Three, as I previously said, this is a story and not a career update so; there will be very few screenshots except some league tables here and there, or some elements to illustrate things when it will be needed. This also means that it could be a good read during commute since there won’t be screenshots who would be crucial to the understanding of the story…
Fourth, the posts will usually be rather small (except for this one). I will often do time skips, like a youtuber who puts a limited amount of vids for an entire season. It will be the same thing, just in written form.
Finally, I really need to say this: what I achieved with that particular manager, I have never, ever, did something similar in any other saves before! I don’t know why… It’s just is… Maybe I got touched by an angel that told me: “Only for this one mate!” Who knows? But I wanted to let it out there…
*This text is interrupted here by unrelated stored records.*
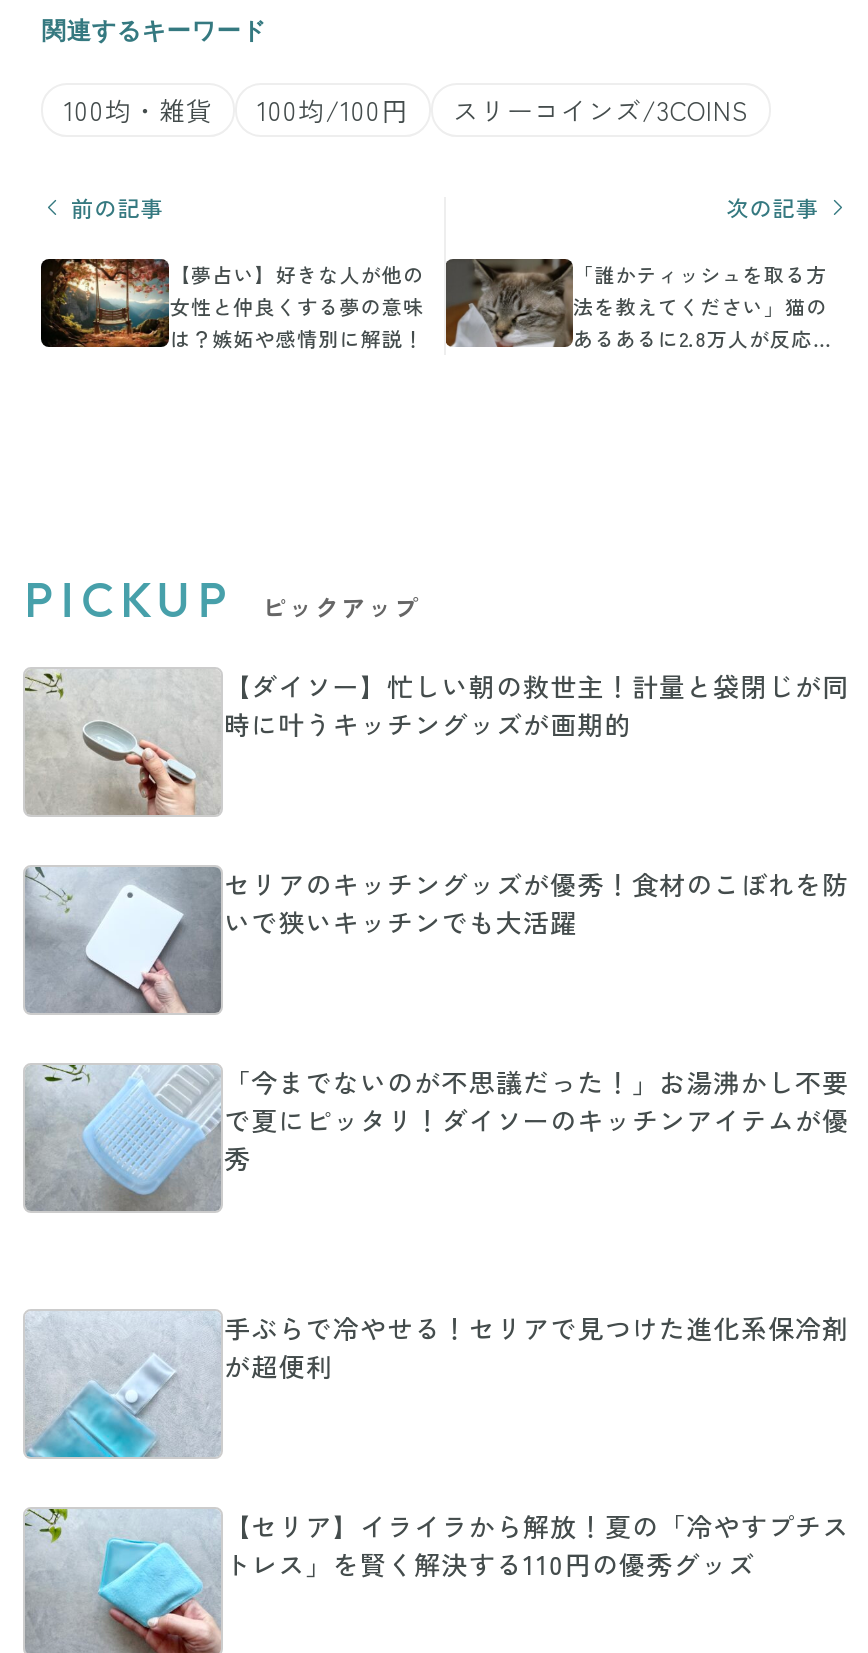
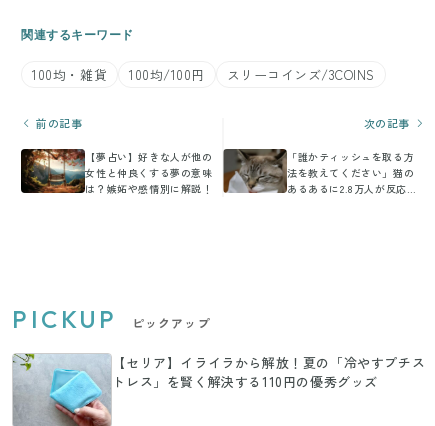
- [image]
- 【ダイソー】忙しい朝の救世主！計量と袋閉じが同
- 時に叶うキッチングッズが画期的

- [image]
- セリアのキッチングッズが優秀！食材のこぼれを防
- いで狭いキッチンでも大活躍

- [image]
- 「今までないのが不思議だった！」お湯沸かし不要
- で夏にピッタリ！ダイソーのキッチンアイテムが優
- 秀

- [image]
- 手ぶらで冷やせる！セリアで見つけた進化系保冷剤
- が超便利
I hope you enjoy reading my story.
I also have a personal blog where my stories will be posted; including some that will be exclusive to the blog (already two are in preparation). You can follow my work here: http://thefictionchronicler.home.blog. You can also follow my Twitter handle https://twitter.com/_TheChronicler. From my main blog, you can follow me via email or with a RSS feed.
“The Prodigal Daughter Returns
By Brian Wifferdill
Emirates Stadium, London, Tuesday 4 May, 2038
By appointing Penny Stiles as their manager, the Direction of Arsenal boasted today that they’ve just «…made a true big catch!». The 54 years old woman, the first one to manage in top leagues, has deep roots with the club, having played with the Arsenal Ladies. The news of the arrival even prompted a former coach of the Ladies to declare: «If Vic Akers was still alive today, he’d surely say that it is nothing less than the prodigal daughter returns!»
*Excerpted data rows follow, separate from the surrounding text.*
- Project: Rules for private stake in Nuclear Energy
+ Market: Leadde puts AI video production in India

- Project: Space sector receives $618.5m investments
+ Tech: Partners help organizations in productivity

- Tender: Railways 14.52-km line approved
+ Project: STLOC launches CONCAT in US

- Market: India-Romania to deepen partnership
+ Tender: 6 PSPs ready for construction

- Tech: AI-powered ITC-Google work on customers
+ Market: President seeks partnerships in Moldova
Penny Stiles was a goalkeeper and she got her chance with the Arsenal Ladies Football Club at the age of 15. Precocious and tall for her age, she already was a very driven individual. She made her debut at the end of her 1st season and before the end of her 3rd season with the Ladies, she was designated the number one goalkeeper; she was 17. She rapidly caught the attention of the Women English National Team who brought her in for a friendly against Cameroun, which ended with a 4-0 score.
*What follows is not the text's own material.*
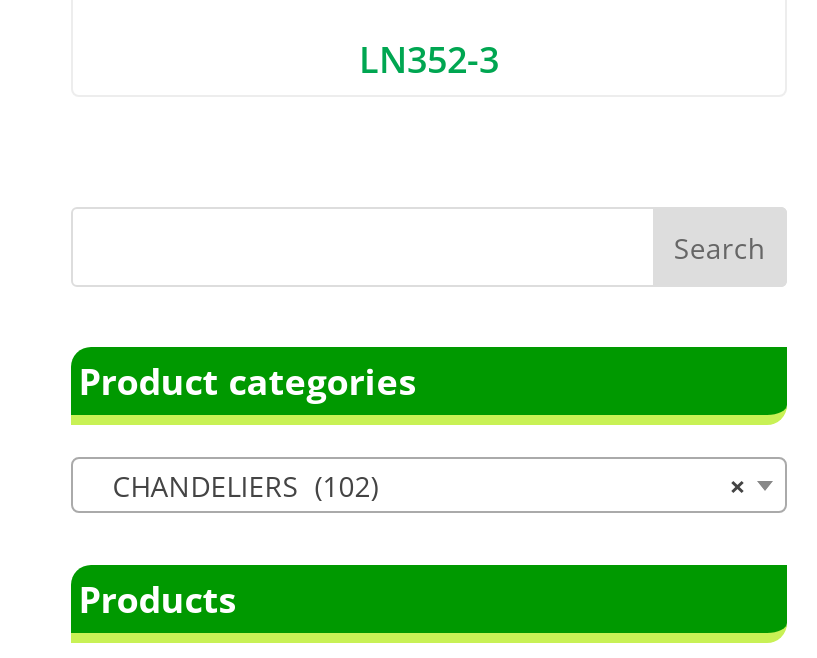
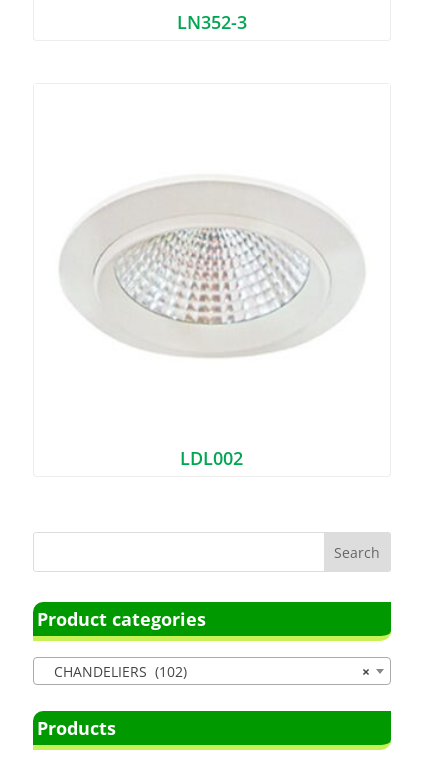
+ [image]

+ LDL002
Shortly after her 18th birthday, coming back from the gym, her car was harpooned, on the driver’s side, by another one running a red light. The impact was violent. She was brought to the hospital with multiple injuries and very severe internal bleeding. The main injuries were located on her right side. The right leg was broken in several places and her right ankle was crushed. Once an artificial ankle one was finally in place, she was able to walk again, but with a crutch. Her career as a player was over.
She would disappear from football for some years before reappearing as a tactical coach for an amateur Division 12 team in London. She subsequently was named manager of the team and seven years later, was offered the manager job of an amateur Division 9 team from Herefordshire County. This is where she was noticed by the President of the Board of Hereford FC.
A Phoenix club formed in 2014, Hereford FC got two rapid promotions and arrived in Division 7, landing in Conference South. After their first campaign, where the club spent almost the entire campaign in the relegation zone, the manager was fired. Then President of the Board, David Boggins brought Stiles into the club’s midst.
Her first season with the Bulls, now transferred in Conference North, was everything the club and the fans could have wanted. The club won the title while getting two good runs in Cups. She was named Manager of the Year. The year after, Stiles was again able to get another stellar season, grabbing a second title in two years on the very last game of the season against Ebbsfleet who was in the top spot on goal difference. In Cups, she managed to bring the Bulls to Wembley in the FA Trophy competition, where she lost 1-2 against Salford, while getting another good run in FA Cup. She received the Manager of Year award a second time.
That second season was difficult on a personal level; her daughter being diagnosed with Leukemia. Stiles decided to quit Hereford at the end of the season to accept a Tactical coach job with West Bromwich Albion, with the caveat that she would only have to work during regular office hours, so that she could tend to her daughter for the rest of her treatments and her recovery. She would stay with the Baggies for 3 years and travelled between Premiere League and Championship after each season.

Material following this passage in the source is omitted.